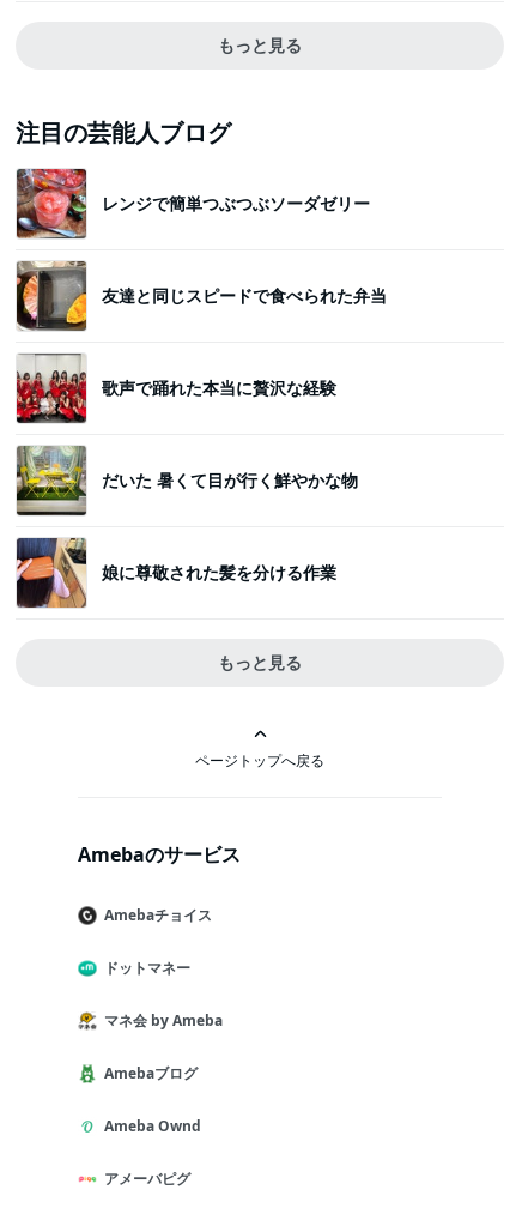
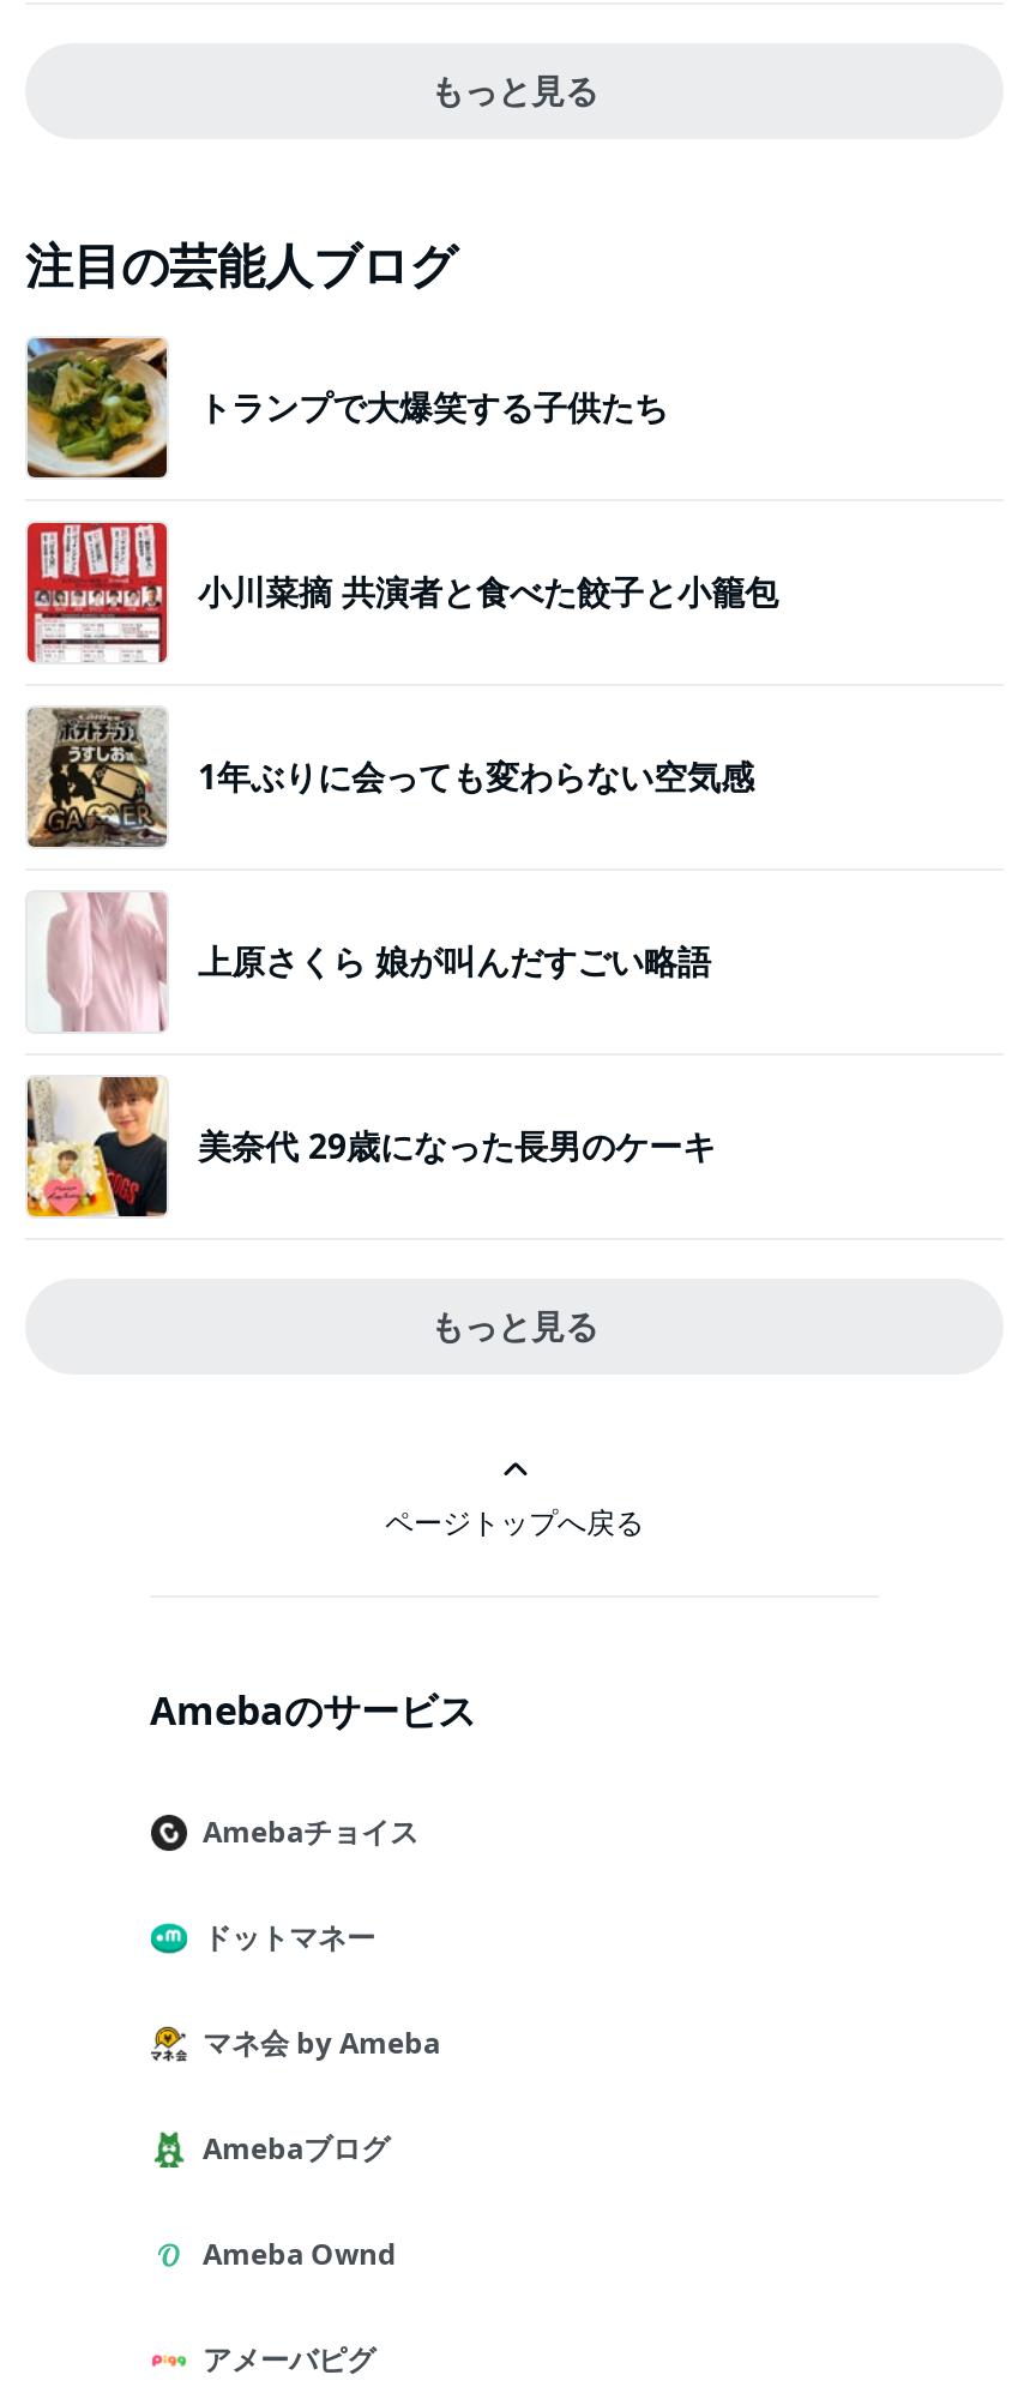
[16,168,370,240] [image] | レンジで簡単つぶつぶソーダゼリー -> [25,336,668,480] [image] | トランプで大爆笑する子供たち
[16,260,387,332] [image] | 友達と同じスピードで食べられた弁当 -> [25,521,778,662] [image] | 小川菜摘 共演者と食べた餃子と小籠包
[16,354,336,423] [image] | 歌声で踊れた本当に贅沢な経験 -> [25,708,754,847] [image] | 1年ぶりに会っても変わらない空気感
[16,445,358,517] [image] | だいた 暑くて目が行く鮮やかな物 -> [28,892,711,1034] [image] | 上原さくら 娘が叫んだすごい略語
[16,537,336,609] [image] | 娘に尊敬された髪を分ける作業 -> [25,1075,716,1219] [image] | 美奈代 29歳になった長男のケーキ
◇ ◇ ◇ ◇
_WHAT TO DO:_ Give back exactly the lines from the opening of the listing through the line holding "[16,354,336,423] [image] |", both ends included, with every picture omitted.

_RESPONSE BELOW:_
[16,168,370,240] [image] | レンジで簡単つぶつぶソーダゼリー -> [25,336,668,480] [image] | トランプで大爆笑する子供たち
[16,260,387,332] [image] | 友達と同じスピードで食べられた弁当 -> [25,521,778,662] [image] | 小川菜摘 共演者と食べた餃子と小籠包
[16,354,336,423] [image] | 歌声で踊れた本当に贅沢な経験 -> [25,708,754,847] [image] | 1年ぶりに会っても変わらない空気感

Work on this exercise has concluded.